このよう環境が変化して生物が変化を求められ、ある「種」の個体群が変化する現象を自然淘汰という。
進化
進化については上で一度触れたが、もう一つ引用しよう。
進化
生物が、周囲の条件やそれ自身の内部の発達によって、長い間にしだいに変化し、種や属の段階を超えて新しい生物を生じるなどすること。一般に体制は複雑化し機能は分化していく。
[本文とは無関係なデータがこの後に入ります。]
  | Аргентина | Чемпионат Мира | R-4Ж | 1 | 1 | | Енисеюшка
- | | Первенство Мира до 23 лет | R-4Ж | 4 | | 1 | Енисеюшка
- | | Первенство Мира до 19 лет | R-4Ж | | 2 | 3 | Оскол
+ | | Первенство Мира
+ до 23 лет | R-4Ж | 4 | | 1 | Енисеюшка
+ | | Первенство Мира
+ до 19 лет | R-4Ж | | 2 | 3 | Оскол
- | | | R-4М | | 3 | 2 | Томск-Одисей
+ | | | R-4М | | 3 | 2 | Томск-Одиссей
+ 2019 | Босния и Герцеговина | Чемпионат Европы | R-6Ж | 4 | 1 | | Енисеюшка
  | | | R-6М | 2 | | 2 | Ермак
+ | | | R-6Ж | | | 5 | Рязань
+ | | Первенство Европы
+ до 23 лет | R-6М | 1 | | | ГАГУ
つまり選択圧の中である個体(または個体群の一部)が「自身の内部の発達」(突然変異)をすることによって適応し、種あるいは属を越えて別の種を作り出す現象を進化という。
進化と自然淘汰の関係
選択圧の中で、「種」の個体群が全体的に変化する現象*1を自然淘汰と言い、変化に適応して種を作り出す現象を進化と言う。
注意しなければならないこと:進化は進歩ではない
(突然)変異は無目的に発生するものだ(突然変異は癌の発生に関わるなどマイナス面のほうが多いらしい)。生物の努力によって獲得されるものではない(獲得形質の遺伝は否定されている)*2。
無目的に起こった様々な変異の中で偶然に環境の変化に適応した生物が自然淘汰の結果 生き残り、進化する。
ただし、「イチローは進化した」のような「進化」は生物学における進化とは違い、進歩の類語となる。
上の説明、つまり自然淘汰により起こる進化の他に、自然淘汰に無関係に起こる「中立進化」というものがあるのだが、ここでは触れない(中立進化説<wikipedia参照)。